**Instructions for the task**
Give back, word for word, the lines in the listing below from the one holding "EBIT Growth, 2017: none -> 0.0308" down to the one holding "Operating CF Growth, 2017: none -> 0.0151", both ends included.

**Material shown**

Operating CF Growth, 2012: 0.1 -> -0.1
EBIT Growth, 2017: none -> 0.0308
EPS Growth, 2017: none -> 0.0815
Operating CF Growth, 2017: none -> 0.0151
---
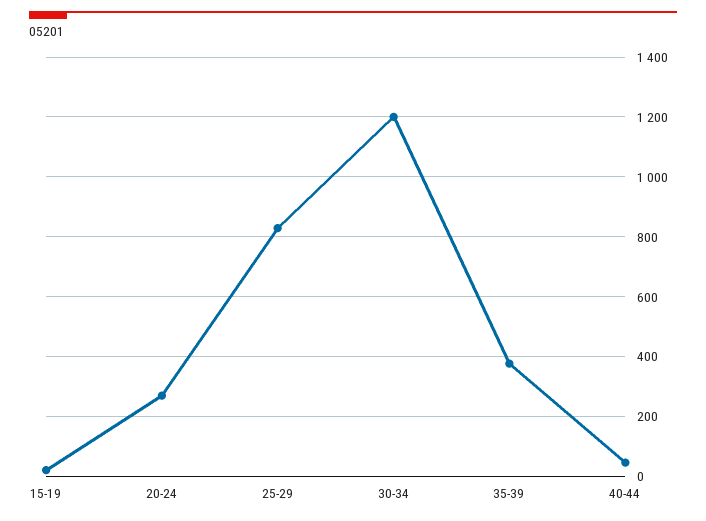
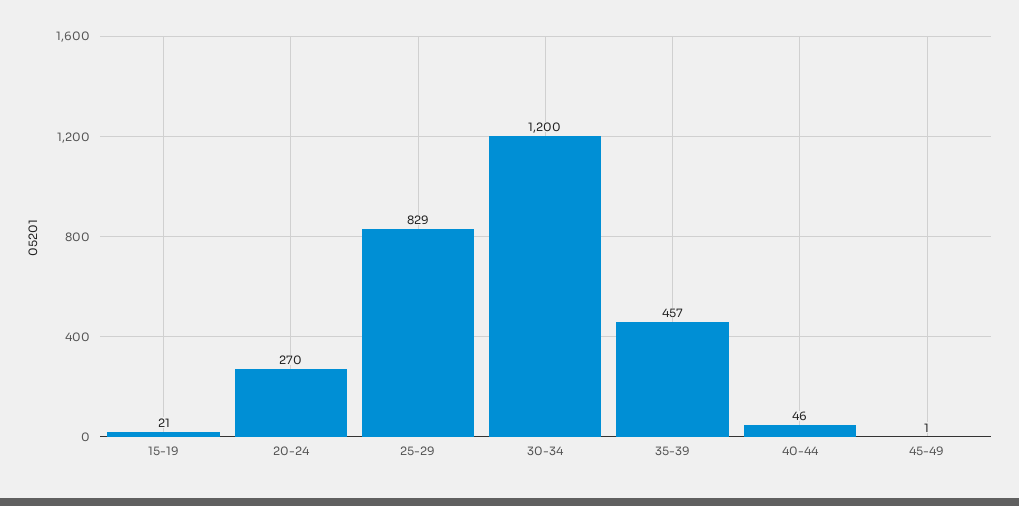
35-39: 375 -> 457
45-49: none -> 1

**Reply**
EBIT Growth, 2017: none -> 0.0308
EPS Growth, 2017: none -> 0.0815
Operating CF Growth, 2017: none -> 0.0151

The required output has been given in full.